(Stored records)
'''

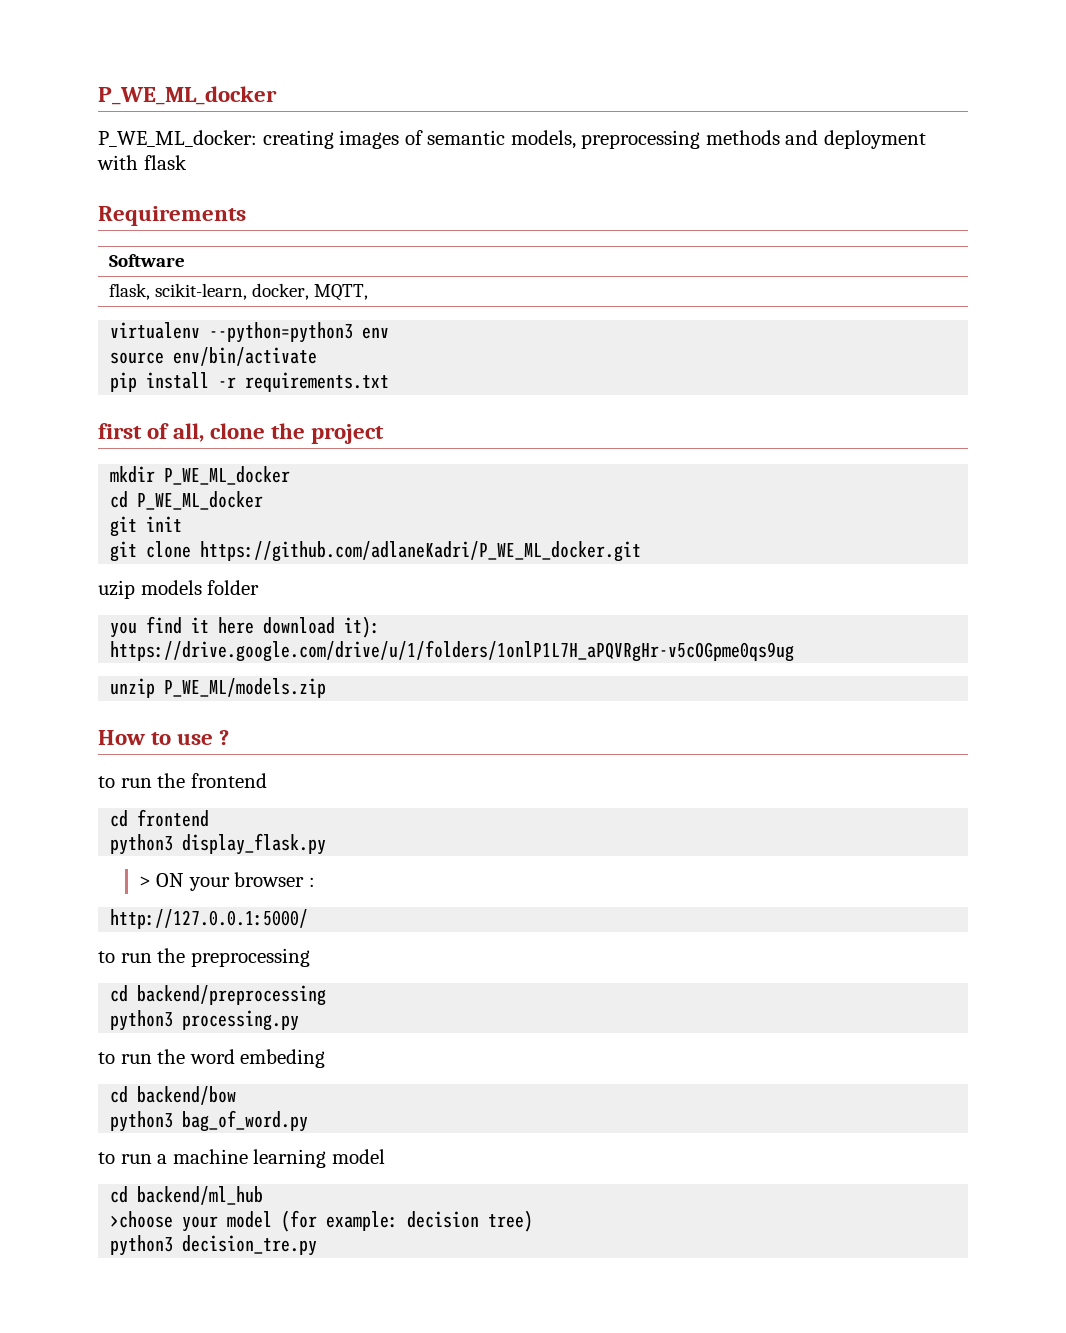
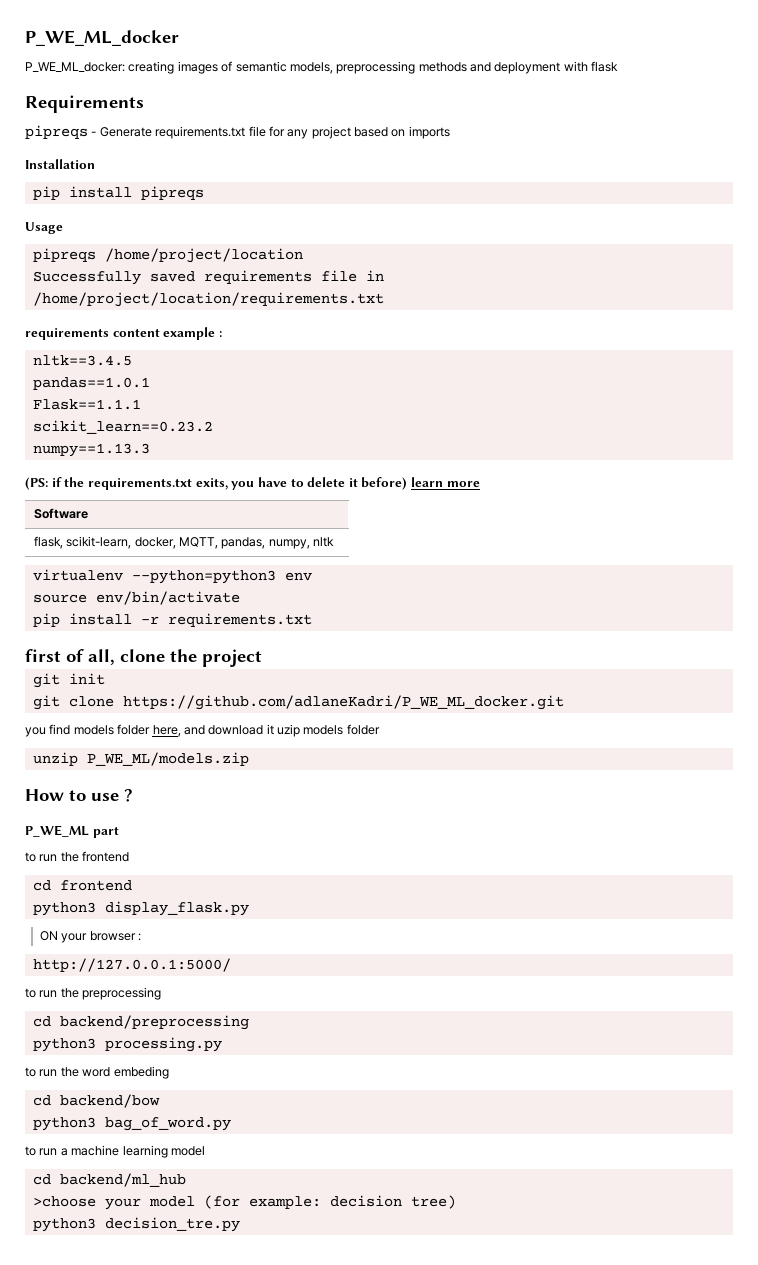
(246, 216) none -> [25,125,450,139] [25,159,95,169] [32,186,204,200] [25,222,63,234] [32,248,303,263] [32,270,384,285] [32,292,384,307] [25,327,222,340] [32,355,132,366] [32,377,150,390] [32,399,141,410] [32,420,213,434] [32,443,150,457] [25,477,480,490] // pipreqs - Generate requirements.txt file for any project based on imports // Installation // pip install pipreqs // Usage // pipreqs /home/project/location // Successfully saved requirements file in /home/project/location/requirements.txt // requirements content example : // nltk==3.4.5 // pandas==1.0.1 // Flask==1.1.1 // scikit_learn==0.23.2 // numpy==1.13.3 // (PS: if the requirements.txt exits, you have to delete it before) learn more
(368, 292) none -> [221,537,335,549] pandas, numpy, nltk
[110,466,291,485] [110,491,264,510] // mkdir P_WE_ML_docker // cd P_WE_ML_docker -> (262, 658) none
[98,580,260,599] [110,616,381,638] [110,640,795,662] uzip models folder // you find it here download it): https://drive.google.com/drive/u/1/folders/1onlP1L7H_aPQVRgHr-v5cOGpme0qs9ug -> [25,724,380,737] you find models folder here, and download it uzip models folder
(230, 737) none -> [25,825,119,838] // P_WE_ML part
[138,876,151,887] > -> (249, 908) none

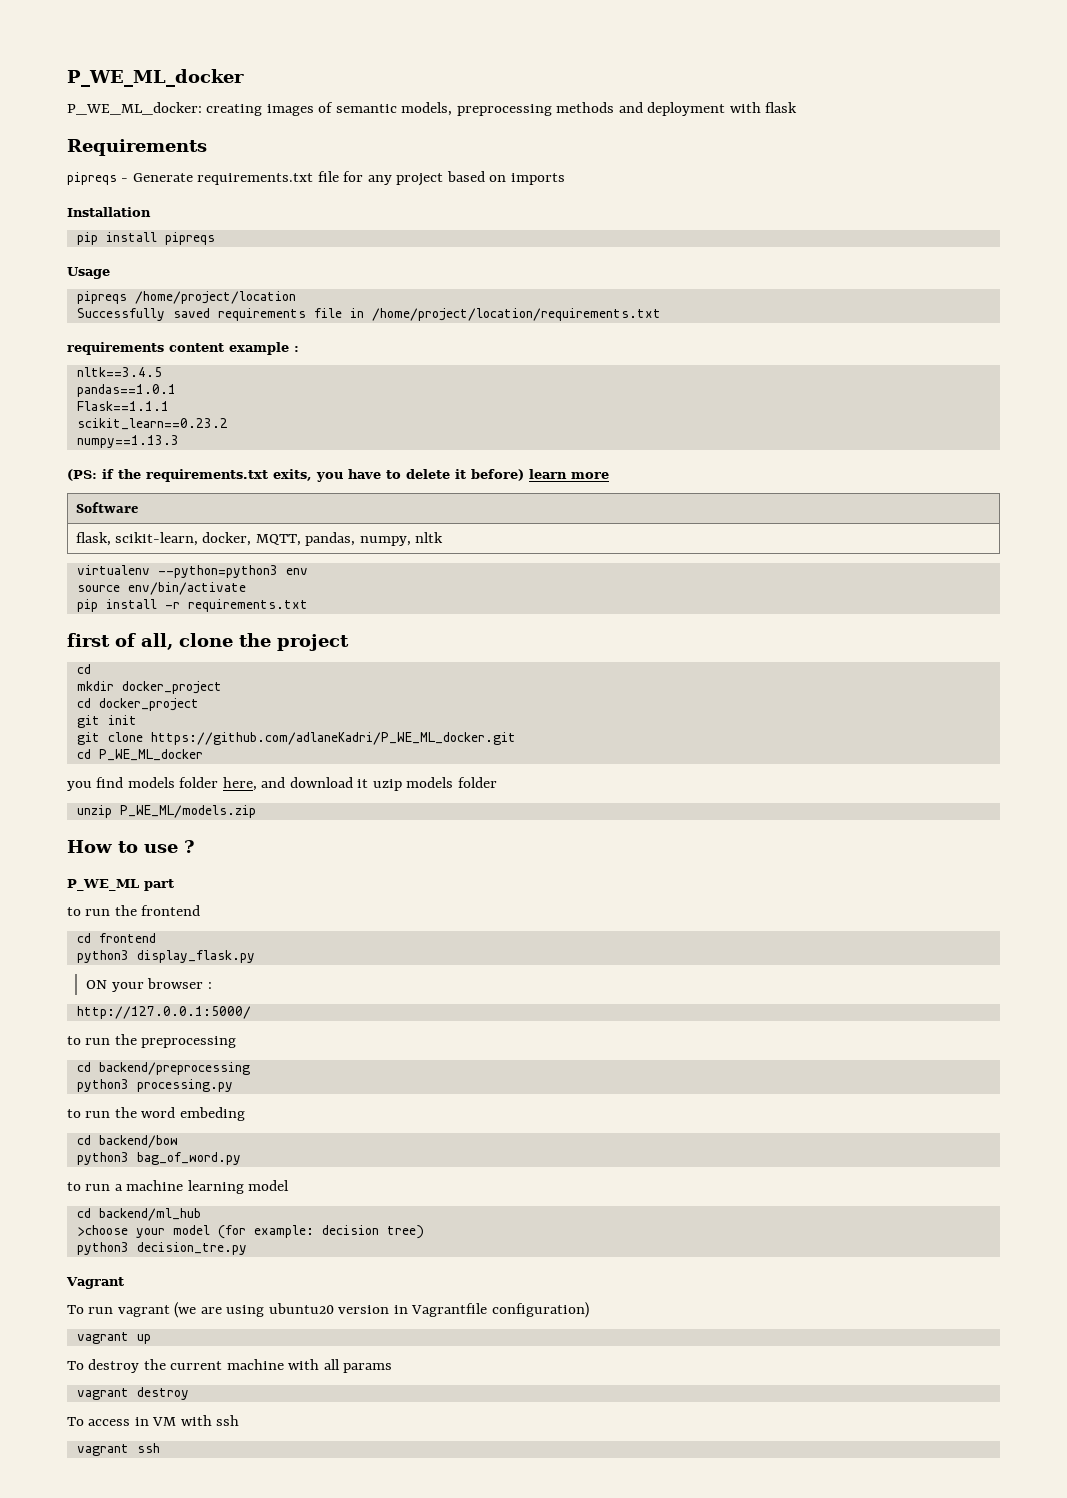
(262, 658) none -> [76,664,91,674] [76,681,222,694] [76,698,199,711] // cd // mkdir docker_project // cd docker_project
(564, 702) none -> [76,749,203,761] // cd P_WE_ML_docker
(240, 1224) none -> [66,1277,124,1289] [67,1302,589,1318] [76,1332,151,1344] [67,1359,393,1373] [76,1387,189,1400] [67,1415,240,1426] [76,1443,160,1456] // Vagrant // To run vagrant (we are using ubuntu20 version in Vagrantfile configuration) // vagrant up // To destroy the current machine with all params // vagrant destroy // To access in VM with ssh // vagrant ssh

'''

### THE TASK
One number should be returned: how many lines in the records contain the word "mkdir".

### TASK RESULT
2